As thousands of people huddled under colourful umbrellas and ponchos, Pope Leo XIV recalled that traditionally, Jubilees have included appeals for peace and "a redistribution of the land and its resources" to those in need.
"In the place of inequality, may there be fairness, and may the industry of war be replaced by the craft of peace," he said.
For the Vatican, a Holy Year is a centuries-old tradition in which the faithful make pilgrimages to Rome every 25 years to visit the tombs of Saints Peter and Paul and receive indulgences for the forgiveness of their sins if they pass through the Holy Door.
For Rome, it is a chance to take advantage of public funds, in this case some €4 billion ($4.3 billion), to carry out long-delayed projects to lift the city out of years of neglect and bring it up to modern, European standards.
The Vatican on Monday reported that 33,475,369 pilgrims had participated in the Jubilee The organiser, Archbishop Rino Fisichella, acknowledged the figure was only a rough estimate and could include double-counting.

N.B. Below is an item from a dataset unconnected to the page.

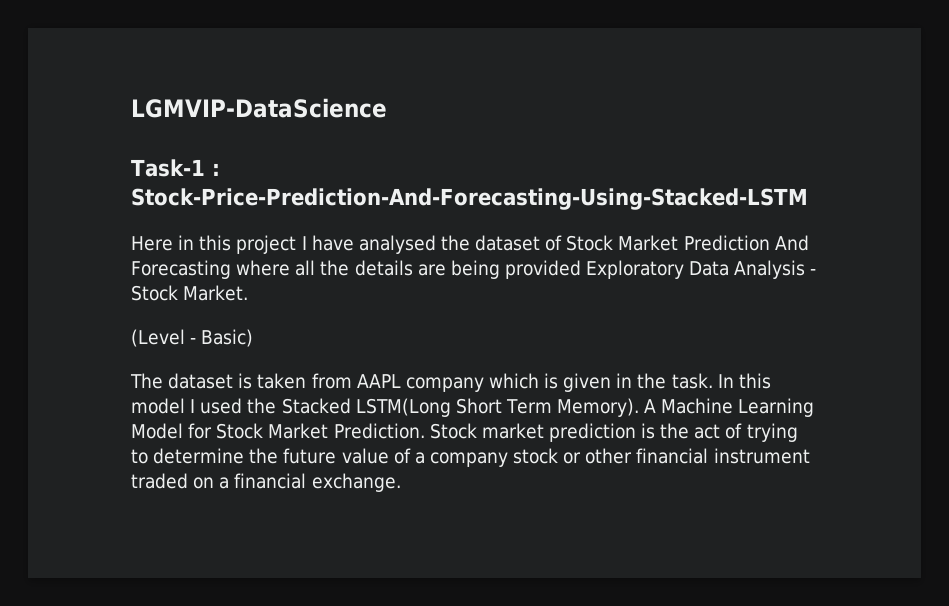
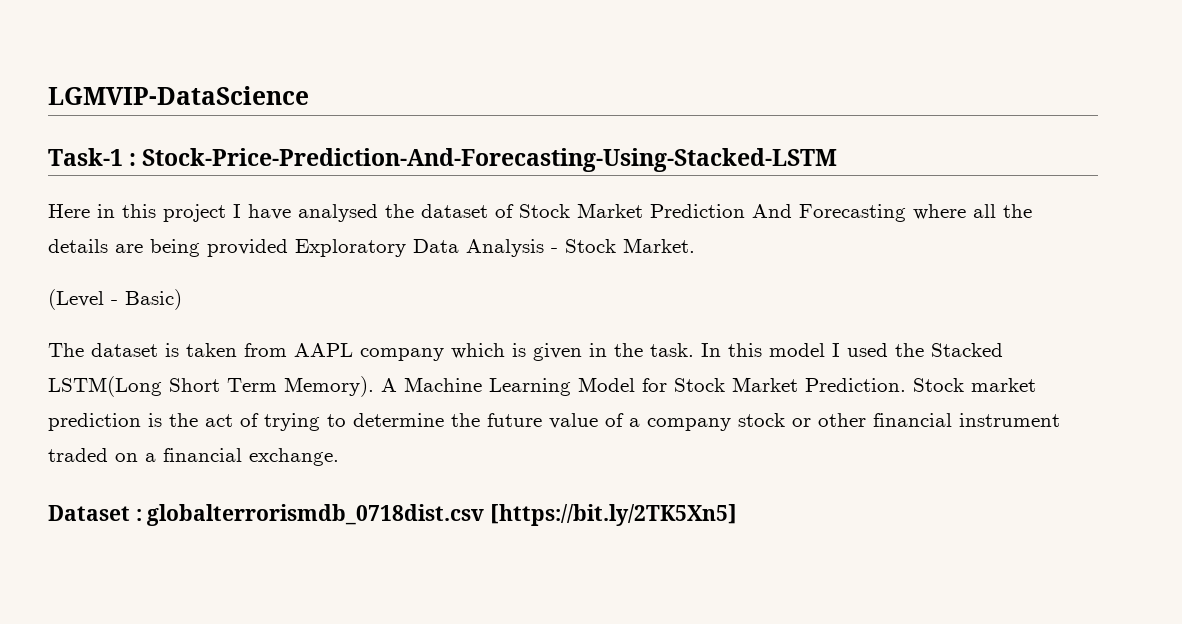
+ Dataset : globalterrorismdb_0718dist.csv [https://bit.ly/2TK5Xn5]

At a press conference, neither he nor Italian officials provided a breakdown of Holy Year pilgrims from the overall tourist figures for the same period.
Rome's relationship with Jubilees dates to 1300, when Pope Boniface VIII inaugurated the first Holy Year in what historians say marked the definitive designation of Rome as the centre of Christianity. Even then, the number of pilgrims was so significant that Dante referred to them in his "Inferno."
Massive public works projects have long accompanied Holy Years, including the creation of the Sistine Chapel, commissioned by Pope Sixtus IV for the Jubilee of 1475, and the big Vatican garage for the 2000 Jubilee under St John Paul II.
Some works have been controversial, such as the construction of Via della Conciliazione, the broad boulevard leading to St Peter's Square. An entire neighbourhood was razed to make way for the 1950 Jubilee.
The main public works project for the 2025 Jubilee was an extension of that boulevard: a pedestrian piazza along the Tiber linking Via della Conciliazione to the nearby Castel Sant'Angelo, with the major road that had separated them diverted to an underground tunnel.
Pope Leo XIV has already announced that the next Jubilee will be in 2033, to commemorate what Christians believe was the death and resurrection of Christ in the year 33.